Female smokers have had a much greater risk of death from lung cancer and chronic obstructive lung disease in recent years than did female smokers 20 or 40 years ago, reflecting changes in smoking behavior, according to a study.
The increase in risk of death from lung cancer and chronic obstructive lung disease (COLD) in female smokers has been large enough to offset improvements in longevity from medical advances that have reduced death rates in the rest of the population over the last 50 years.
Women smokers today smoke more like men than women in previous generations, beginning earlier in adolescence and until recently smoking more cigarettes per day (with consumption peaking among female smokers in the 1980s). To find out if these changing patterns have caused womens risk to converge with that of men, researchers led by Michael J. Thun, MD, who recently retired as vice president emeritus of the American Cancer Society, measured 50-year trends in mortality related to smoking across three time periods (1959-65, 1982-88 and 2000-10), by comparing five large contemporary studies with two historical ACS cohorts. In total the study included more than 2.2 million adults ages 55 and older.

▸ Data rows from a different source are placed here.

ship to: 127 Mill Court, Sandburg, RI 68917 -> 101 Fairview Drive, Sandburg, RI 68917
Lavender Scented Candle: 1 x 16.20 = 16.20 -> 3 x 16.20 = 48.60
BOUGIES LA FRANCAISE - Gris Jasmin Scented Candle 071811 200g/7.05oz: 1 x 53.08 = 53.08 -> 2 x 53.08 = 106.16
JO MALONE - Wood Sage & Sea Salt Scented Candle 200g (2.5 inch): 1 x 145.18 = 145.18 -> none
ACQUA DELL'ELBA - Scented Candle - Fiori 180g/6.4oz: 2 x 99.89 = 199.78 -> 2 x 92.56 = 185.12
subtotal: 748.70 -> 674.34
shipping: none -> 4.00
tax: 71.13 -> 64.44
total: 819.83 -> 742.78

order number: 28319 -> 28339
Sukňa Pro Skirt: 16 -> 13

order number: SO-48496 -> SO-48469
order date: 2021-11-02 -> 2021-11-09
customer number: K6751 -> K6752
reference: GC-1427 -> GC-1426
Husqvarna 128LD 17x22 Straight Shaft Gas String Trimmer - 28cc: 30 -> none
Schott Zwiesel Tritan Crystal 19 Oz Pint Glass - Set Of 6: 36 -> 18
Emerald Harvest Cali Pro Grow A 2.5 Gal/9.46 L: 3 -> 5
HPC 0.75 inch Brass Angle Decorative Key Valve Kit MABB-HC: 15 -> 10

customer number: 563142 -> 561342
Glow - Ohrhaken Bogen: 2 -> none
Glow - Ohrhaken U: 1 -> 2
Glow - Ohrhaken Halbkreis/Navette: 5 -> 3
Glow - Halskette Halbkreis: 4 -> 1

For women who smoked in the 1960s, the risk of dying from lung cancer was 2.7 times higher than that of never-smokers. In the contemporary cohorts (2000-10) the risk for smokers was 25.7 times higher than that of never-smokers. The risk of dying from COLD among female smokers was four times higher than that of never-smokers in the 1960s, and increased to 22.5 times higher in the contemporary cohort. About half the increase in risk of both conditions occurred during the last 20 years.
In male smokers, lung cancer risk plateaued at the level observed in the 1980s, while the risk of death from chronic obstructive lung disease continues to increase for reasons that are unclear. Men and women smokers in the contemporary cohorts had nearly identically higher relative risks (compared with never-smokers) for lung cancer, chronic obstructive lung disease, ischemic heart disease, stroke and other heart disease.
The research also confirmed that quitting smoking at any age dramatically lowers mortality from all major diseases caused by smoking, and that quitting smoking is far more effective than reducing the number of cigarettes smoked. The study found smokers who quit by age 40 avoided nearly all of the excess smoking-related mortality from lung cancer and COLD.
“The steep increase in risk among female smokers has continued for decades after the serious health risks from smoking were well established, and despite the fact that women predominantly smoked cigarette brands marketed as lower in ‘tar and nicotine,” Thun said in a news release.
“So not only did the use of cigarette brands marketed as ‘Light and ‘Mild fail to prevent a large increase in risk in women, it also may have exacerbated the increase in deaths from chronic obstructive lung disease in male smokers, since the diluted smoke from these cigarettes is inhaled more deeply into the lungs of smokers to maintain the accustomed absorption of nicotine.”
The study appears in the Jan. 24 issue of the New England Journal of Medicine and is available at www.nejm.org/doi/full/10.1056/NEJMsa1211127#t=article.